Asheville is a small city with a big reputation among local travellers, but to international visitors it might be the one of the US’s better-kept secrets.
It took my partner and I three months of quizzing locals in our north-to-south tour of the States before hearing of the North Carolina hipster haven.
In hindsight, this was ironic, because the people of Asheville know how to spruik the best of their idyllic home.
Set against the scenic eastern fringe of the Great Smoky Mountains, a range famous for its vivid autumn foliage, Asheville is already a popular destination for adventurous Americans.
Outdoorsy types might know the North Carolina hub as a stop on the Appalachian Trail, the 3500-kilometre eastern cousin of the Pacific Crest Trail hiking route.
The city’s scenic surrounds house countless waterfalls, including the magnificent Looking Glass Falls, as well as walking and mountain-biking trails.
Indeed, the Smoky Mountains National Park is the US’s most visited national park.
The much-hyped Blue Ridge Parkway is a highway that bends through mountainous vistas before descending into the heart of Asheville.
We’ve tried to list the best of the city on the encouraging advice of local business owners and patrons – all quick to reel off eating, drinking or sightseeing activities.
Bursting with top-notch coffee shops, tattoo parlours and vintage wares, in many ways, the city seems more Portland than Portland. It even has more breweries.
A post-industrial town formerly on the ropes, it has a prolific art deco and warehouse architecture that have melded into its stylish rebirth as a culinary and cultural mecca in the South.
Down by the French Broad River, the Smoky Park Supper Club serves up high-end contemporary American food in a restaurant built from shipping containers. In summer, patrons can watch river tubers drift by from the ample lawn space.
Wedge Brewing is more reminiscent of an East Berlin hangout. Nestled in the grungy River Arts District, it makes up part of a 1600-metre stretch of historical and industrial buildings repurposed into creative studios.

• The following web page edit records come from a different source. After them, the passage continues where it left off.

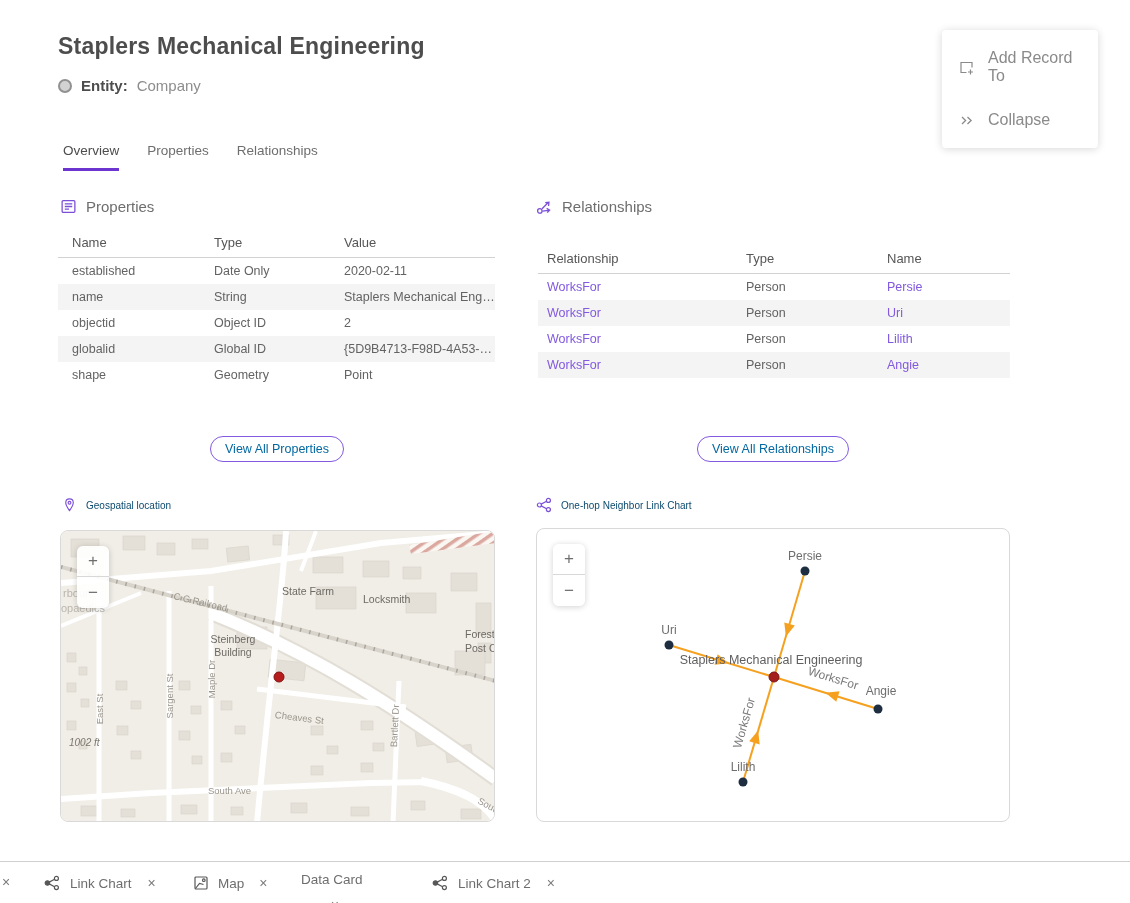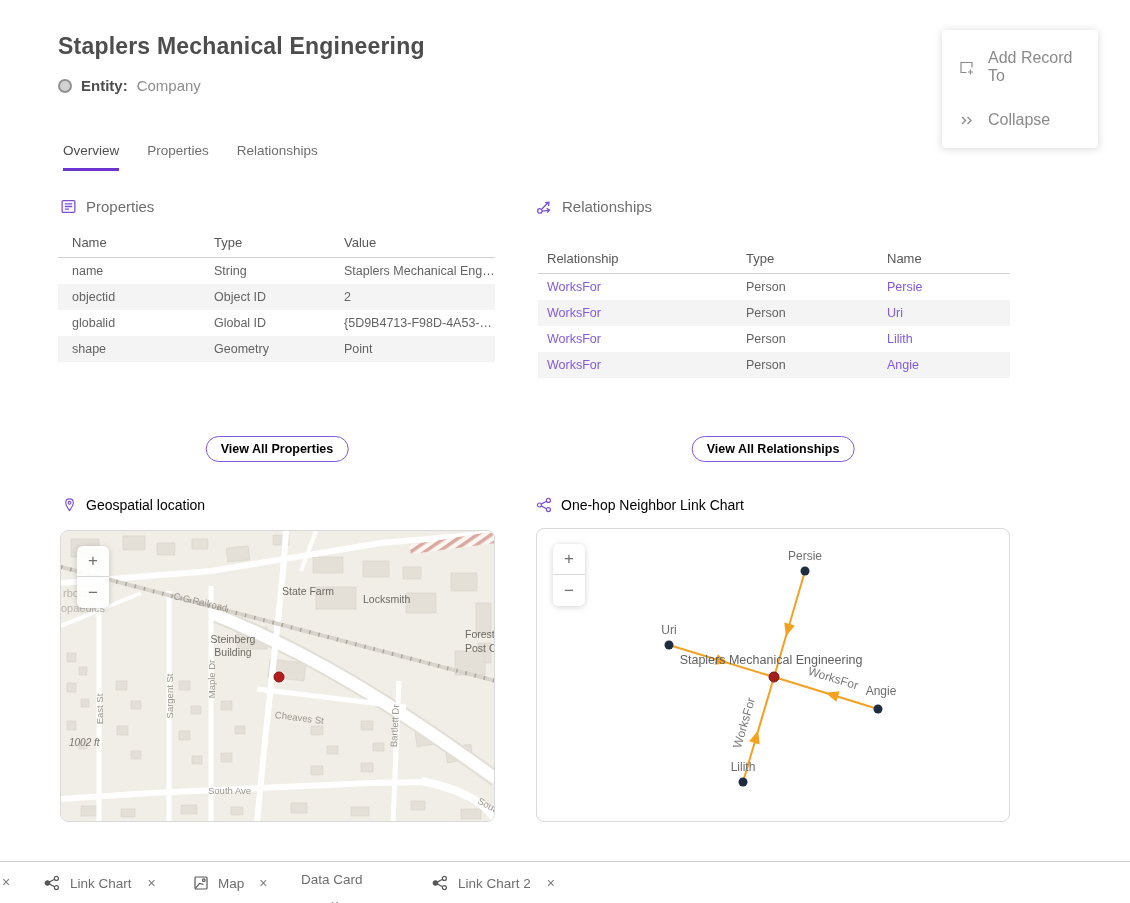--- a/index.html
+++ b/index.html
@@ -136,6 +136,11 @@
   </tr>
     </thead>
   <tbody>
+    <tr>
+      <td>established</td>
+      <td>Date Only</td>
+      <td class="trunc">2020-02-11</td>
+    </tr>
     <tr>
       <td>name</td>
       <td>String</td>

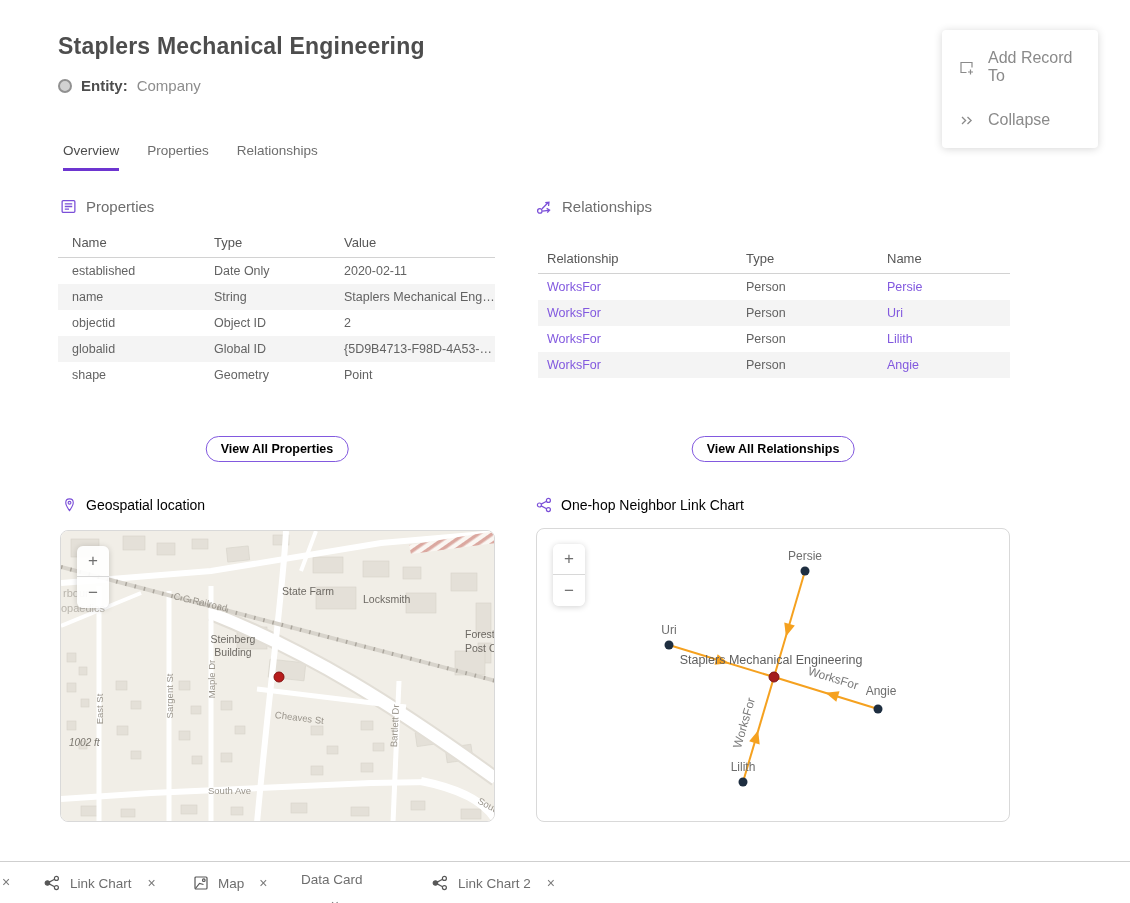--- a/index.html
+++ b/index.html
@@ -47,9 +47,9 @@
   td.trunc { white-space:nowrap; overflow:hidden; }
 
   
-  .pill { position:absolute; transform:translateX(-50%); top:436px; background:#fff; color:#000000;
+  .pill { position:absolute; transform:translateX(-50%); top:436px; background:#fff; color:#0369a1;
     border:1px solid #8259df; border-radius:14px; font-size:12.5px; padding:5px 14px;
-    font-family:inherit; cursor:pointer;font-weight:bold; }
+    font-family:inherit; cursor:pointer; }
 
   
   .card { border:1px solid #d9d9d9; border-radius:8px; background:#fff; overflow:hidden; }

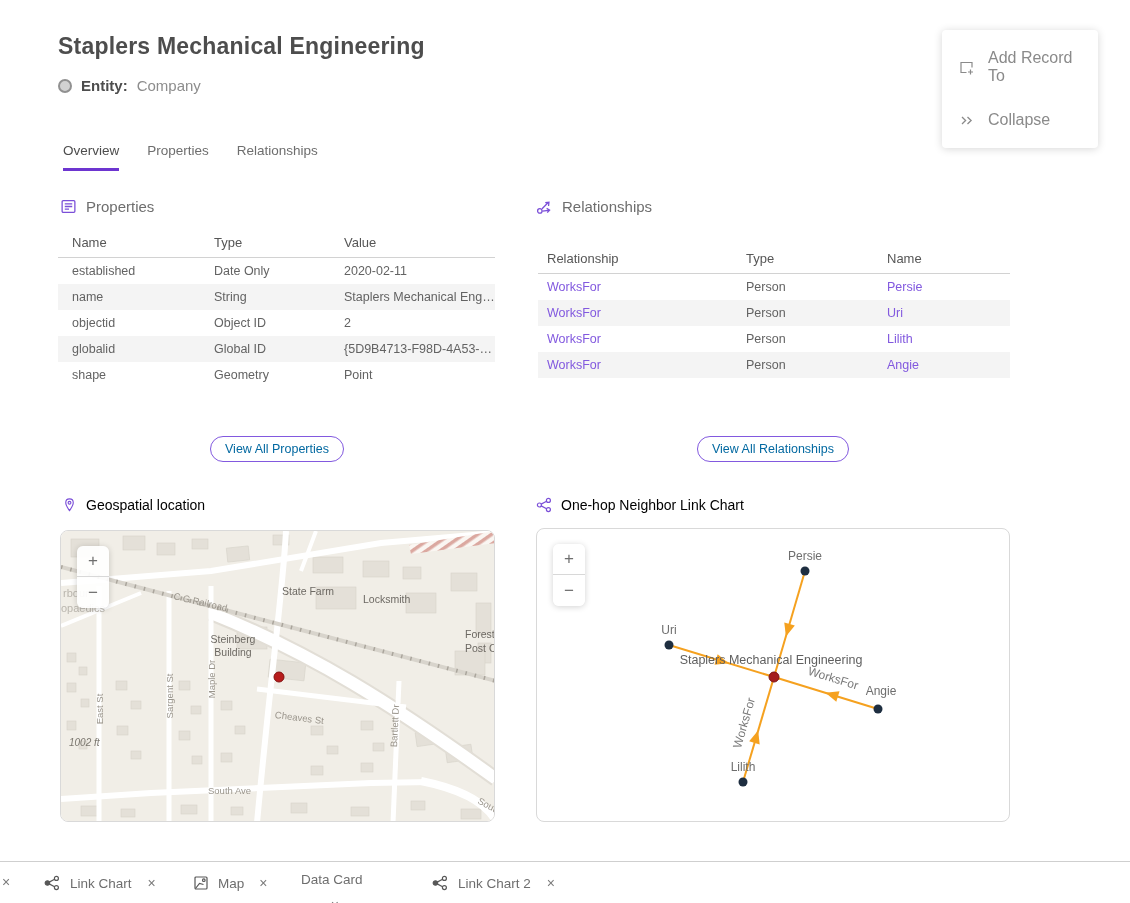--- a/index.html
+++ b/index.html
@@ -30,7 +30,7 @@
   
   .sec-head { display:flex; align-items:center; gap:9px; font-size:15px; color:#6e6e6e; }
   .sec-head svg { color:#7b4fd8; }
-  .sec-head.small { font-size:14px; color:#000000; }
+  .sec-head.small { font-size:10px; color:#0c4a6e; }
 
   
   table { border-collapse:collapse; table-layout:fixed; font-size:12.5px; }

Phil Mechanic Studios is one shabby building in which tourists can witness resident visual artists working in their chosen mediums.
This large precinct dedicated to the arts is one of the things that sets Asheville apart as a boho bubble in the US South, attracting a mass migration of politically progressive urbanites to set up digs.

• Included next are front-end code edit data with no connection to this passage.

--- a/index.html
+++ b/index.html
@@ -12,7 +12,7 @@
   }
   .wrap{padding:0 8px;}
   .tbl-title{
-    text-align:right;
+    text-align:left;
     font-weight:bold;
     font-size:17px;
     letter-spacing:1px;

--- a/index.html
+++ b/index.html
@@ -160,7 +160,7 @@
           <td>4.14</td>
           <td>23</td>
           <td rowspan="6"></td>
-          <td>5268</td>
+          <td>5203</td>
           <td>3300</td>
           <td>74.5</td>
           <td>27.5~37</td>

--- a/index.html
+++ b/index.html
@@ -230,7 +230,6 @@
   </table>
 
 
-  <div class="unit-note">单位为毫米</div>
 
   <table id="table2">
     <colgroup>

Asheville’s extroverted nature also propels its quirkier pastimes, like touring the Pinball Museum, where you can play 75 of these flashing neon relics for about A$19.

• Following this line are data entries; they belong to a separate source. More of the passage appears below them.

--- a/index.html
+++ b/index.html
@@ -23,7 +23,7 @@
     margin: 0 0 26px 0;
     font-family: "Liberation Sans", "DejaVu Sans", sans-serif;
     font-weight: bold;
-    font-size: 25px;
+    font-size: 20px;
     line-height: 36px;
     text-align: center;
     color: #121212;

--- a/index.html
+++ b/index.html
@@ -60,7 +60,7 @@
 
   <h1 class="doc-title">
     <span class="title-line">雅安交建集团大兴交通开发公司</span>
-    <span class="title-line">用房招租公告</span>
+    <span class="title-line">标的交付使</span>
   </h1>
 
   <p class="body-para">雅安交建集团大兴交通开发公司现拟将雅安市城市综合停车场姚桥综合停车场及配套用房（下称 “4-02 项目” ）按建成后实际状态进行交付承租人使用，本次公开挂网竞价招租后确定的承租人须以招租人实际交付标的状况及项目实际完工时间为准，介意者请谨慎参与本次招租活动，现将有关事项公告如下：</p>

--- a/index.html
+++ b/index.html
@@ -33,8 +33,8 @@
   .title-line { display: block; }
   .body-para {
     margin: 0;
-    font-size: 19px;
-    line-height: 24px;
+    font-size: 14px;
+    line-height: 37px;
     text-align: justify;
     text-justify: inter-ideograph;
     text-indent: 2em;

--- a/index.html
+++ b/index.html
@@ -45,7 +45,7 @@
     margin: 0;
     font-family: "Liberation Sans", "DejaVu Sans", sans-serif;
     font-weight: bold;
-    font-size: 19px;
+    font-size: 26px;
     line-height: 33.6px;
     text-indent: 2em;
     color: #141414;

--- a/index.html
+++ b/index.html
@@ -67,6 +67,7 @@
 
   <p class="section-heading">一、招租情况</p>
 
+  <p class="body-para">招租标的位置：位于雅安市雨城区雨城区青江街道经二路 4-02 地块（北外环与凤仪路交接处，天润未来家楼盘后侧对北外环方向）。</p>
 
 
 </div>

Nearby, the operators of the Battery Park Book Exchange and Champagne Bar have seen fit to combine two great indulgences in one luxurious setting.
Staying at the ritzy Grand Bohemian Hotel will make you feel as though you have come home to a hunting cabin with modern frills. The Tudor-inspired venue is next to the chateau-esque Biltmore Estate tourist attraction, about five kilometres from downtown Asheville.
The Cedar Crest Inn is a smaller-scale bed and breakfast with plush timber interiors. In town, the more affordable Sweet Pea Hostel offers travellers slick budget accommodation in a converted warehouse space.
Eat and drink
Early Girl Eatery doles out comfort food in a homely setting on Wall Street, a narrow but vibrant thoroughfare behind the main streets of Asheville. Go there for an easy introduction to hearty Southern staples.
Down the road, coffee shop Trade and Lore is where the hipsters hang. You can order drinks street-side through a small window at the Rankin Vault, on Rankin Avenue, and people-watch from footpath seats.
The cuisine at Smoky Park Supper Club will blow you away, as will the reasonable bill that arrives at the end. Before the sun goes down, head to the Montford Rooftop Bar for Asheville’s most charming vistas.
Cruise the shopping area huddled around Lexington Avenue in downtown Asheville, and stretching along Haywood Road in West Asheville. Twice Round, on Haywood Road, has an on-point vintage clothing at great prices.
Hire an inner tube from Zen Tubing and float down the French Broad River during summer, or discover waterfalls in the nearby national and state parks. During autumn, take a scenic drive beneath blazing-red foliage in the Smoky Mountains.